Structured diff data
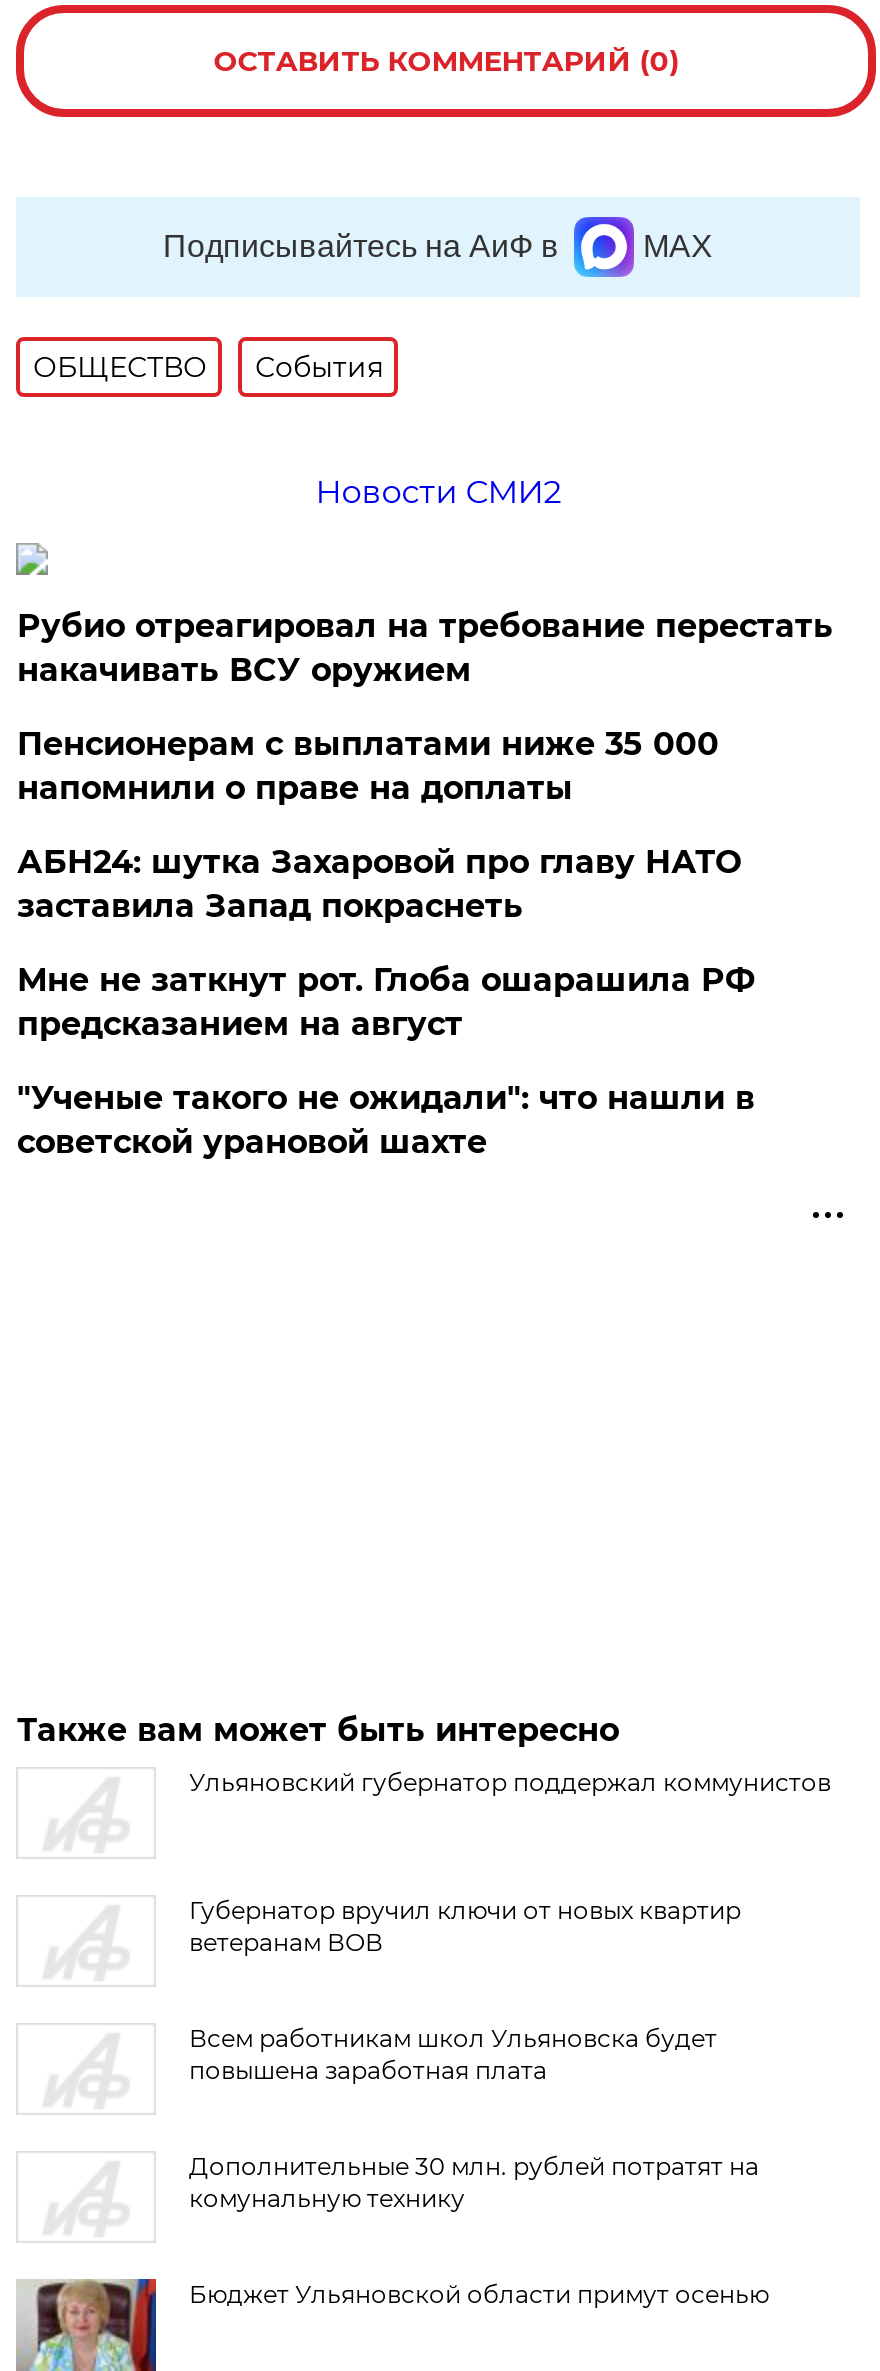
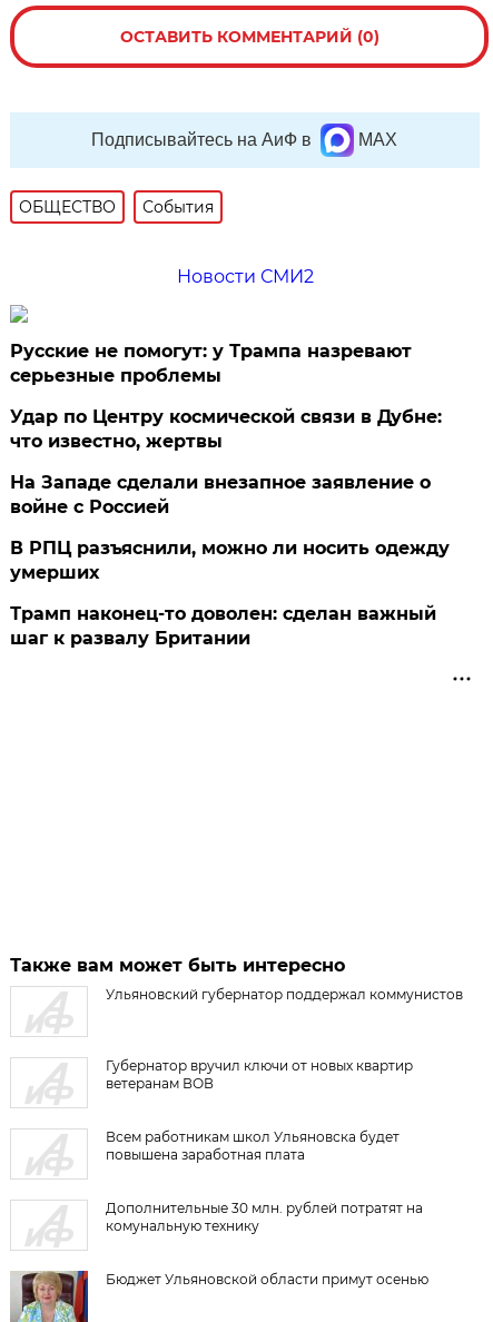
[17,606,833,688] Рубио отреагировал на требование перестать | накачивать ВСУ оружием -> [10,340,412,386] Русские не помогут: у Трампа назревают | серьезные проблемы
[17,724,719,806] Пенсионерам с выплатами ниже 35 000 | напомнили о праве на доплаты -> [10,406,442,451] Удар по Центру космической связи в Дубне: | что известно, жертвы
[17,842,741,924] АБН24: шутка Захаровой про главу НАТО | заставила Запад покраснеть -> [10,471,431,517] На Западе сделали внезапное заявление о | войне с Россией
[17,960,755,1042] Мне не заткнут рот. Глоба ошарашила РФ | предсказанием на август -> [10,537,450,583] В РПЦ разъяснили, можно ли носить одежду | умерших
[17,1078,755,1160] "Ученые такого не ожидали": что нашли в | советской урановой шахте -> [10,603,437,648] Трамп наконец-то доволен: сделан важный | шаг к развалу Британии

(REQUIREMENT): Omit the pictures and restate the rest of the records verbatim.

(OUTPUT BELOW):
[17,606,833,688] Рубио отреагировал на требование перестать | накачивать ВСУ оружием -> [10,340,412,386] Русские не помогут: у Трампа назревают | серьезные проблемы
[17,724,719,806] Пенсионерам с выплатами ниже 35 000 | напомнили о праве на доплаты -> [10,406,442,451] Удар по Центру космической связи в Дубне: | что известно, жертвы
[17,842,741,924] АБН24: шутка Захаровой про главу НАТО | заставила Запад покраснеть -> [10,471,431,517] На Западе сделали внезапное заявление о | войне с Россией
[17,960,755,1042] Мне не заткнут рот. Глоба ошарашила РФ | предсказанием на август -> [10,537,450,583] В РПЦ разъяснили, можно ли носить одежду | умерших
[17,1078,755,1160] "Ученые такого не ожидали": что нашли в | советской урановой шахте -> [10,603,437,648] Трамп наконец-то доволен: сделан важный | шаг к развалу Британии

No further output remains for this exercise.